Task directions: Report all lines of the records that contain "scalebar".

Front-end code edit data

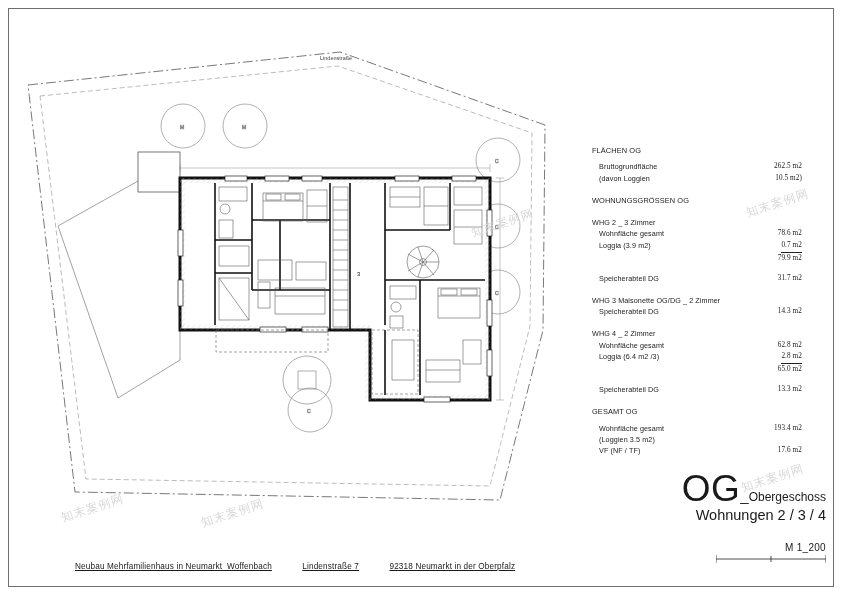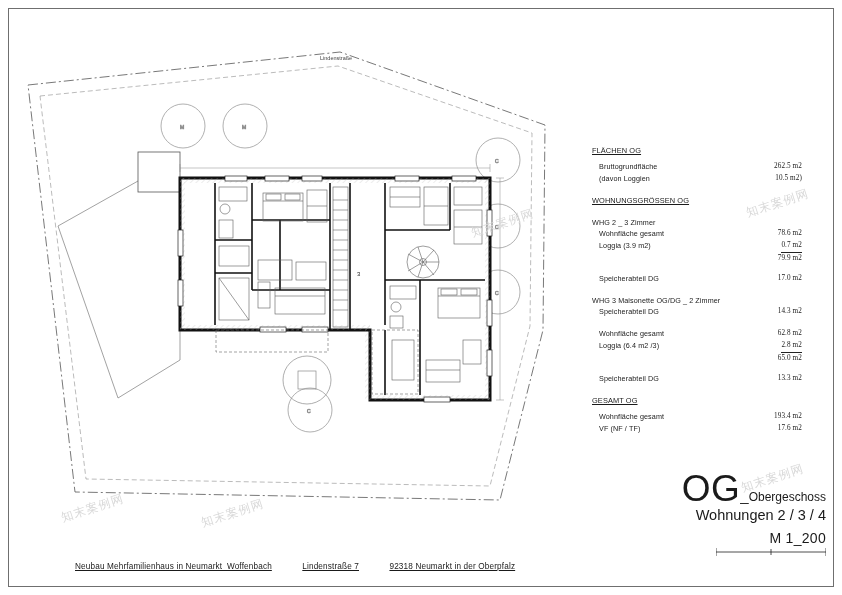--- a/index.html
+++ b/index.html
@@ -13,7 +13,7 @@
 
   
   .legend{position:absolute;left:592px;top:145px;width:210px;font-size:7.2px;line-height:1.55;letter-spacing:.1px;}
-  .legend .hd{font-size:7.4px;margin-bottom:5px;text-decoration:underline;}
+  .legend .hd{font-size:7.4px;margin-bottom:5px;}
   .legend .grp{margin-bottom:11px;}
   .row{display:flex;justify-content:space-between;}
   .row .lbl{white-space:nowrap;}

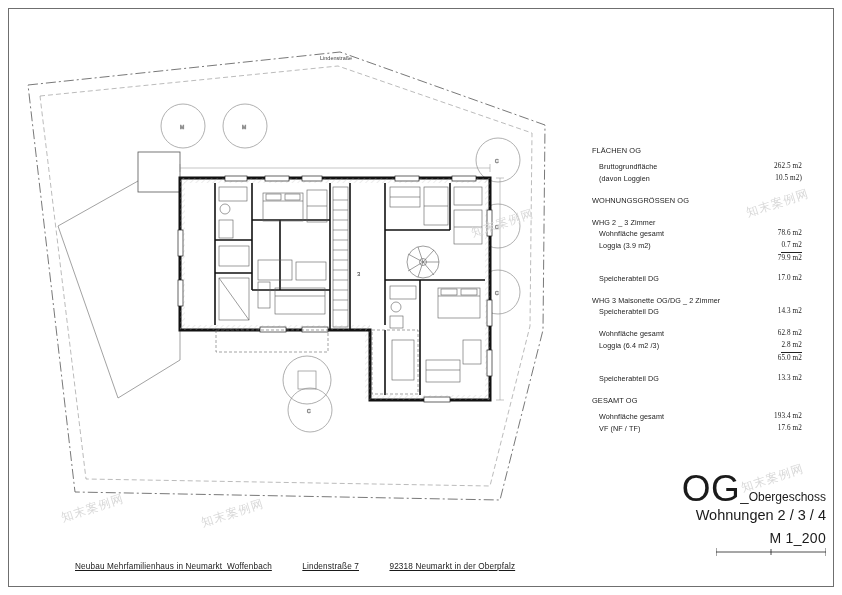--- a/index.html
+++ b/index.html
@@ -269,7 +269,7 @@
       <div class="gap"></div>
       <div class="row">
         <span class="lbl ind">Speicherabteil DG</span>
-        <span class="val">17.0 m2</span>
+        <span class="val">31.7 m2</span>
       </div>
     </div>
 

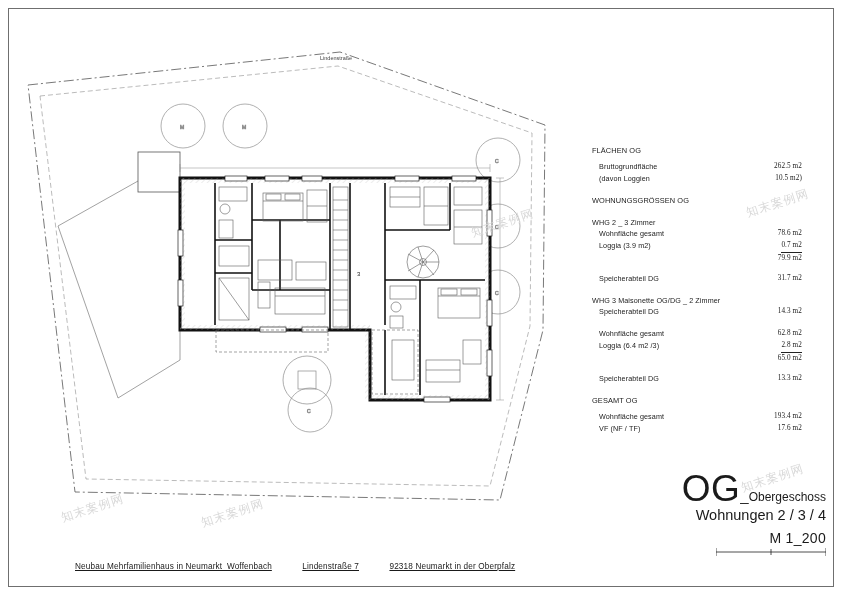--- a/index.html
+++ b/index.html
@@ -282,6 +282,7 @@
     </div>
 
     <div class="grp">
+      <div>WHG 4 _ 2 Zimmer</div>
       <div class="row">
         <span class="lbl ind">Wohnfläche gesamt</span>
         <span class="val">62.8 m2</span>

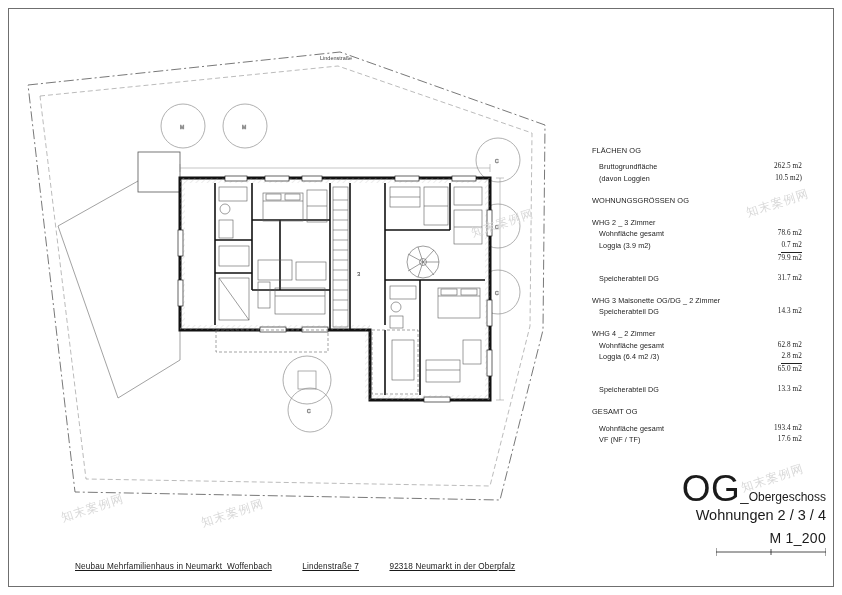--- a/index.html
+++ b/index.html
@@ -309,6 +309,10 @@
         <span class="val">193.4 m2</span>
       </div>
       <div class="row">
+        <span class="lbl ind">(Loggien 3.5 m2)</span>
+        <span class="val"></span>
+      </div>
+      <div class="row">
         <span class="lbl ind">VF (NF / TF)</span>
         <span class="val">17.6 m2</span>
       </div>

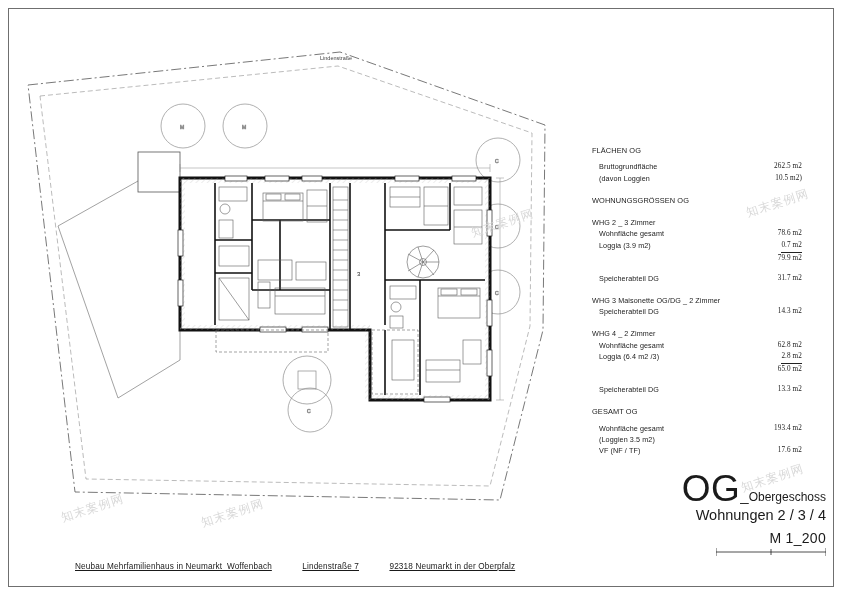--- a/index.html
+++ b/index.html
@@ -27,7 +27,7 @@
   .og{font-size:37px;letter-spacing:.5px;line-height:1;display:inline-block;}
   .og small{font-size:15px;letter-spacing:0;}
   .sub{font-size:14.5px;}
-  .scale{font-size:14px;margin-top:7px;letter-spacing:.3px;}
+  .scale{font-size:10px;margin-top:19px;letter-spacing:.3px;}
   .scalebar{margin-top:2px;display:flex;justify-content:flex-end;}
   .scalebar svg{display:block;}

Response area:
   .scalebar{margin-top:2px;display:flex;justify-content:flex-end;}
   .scalebar svg{display:block;}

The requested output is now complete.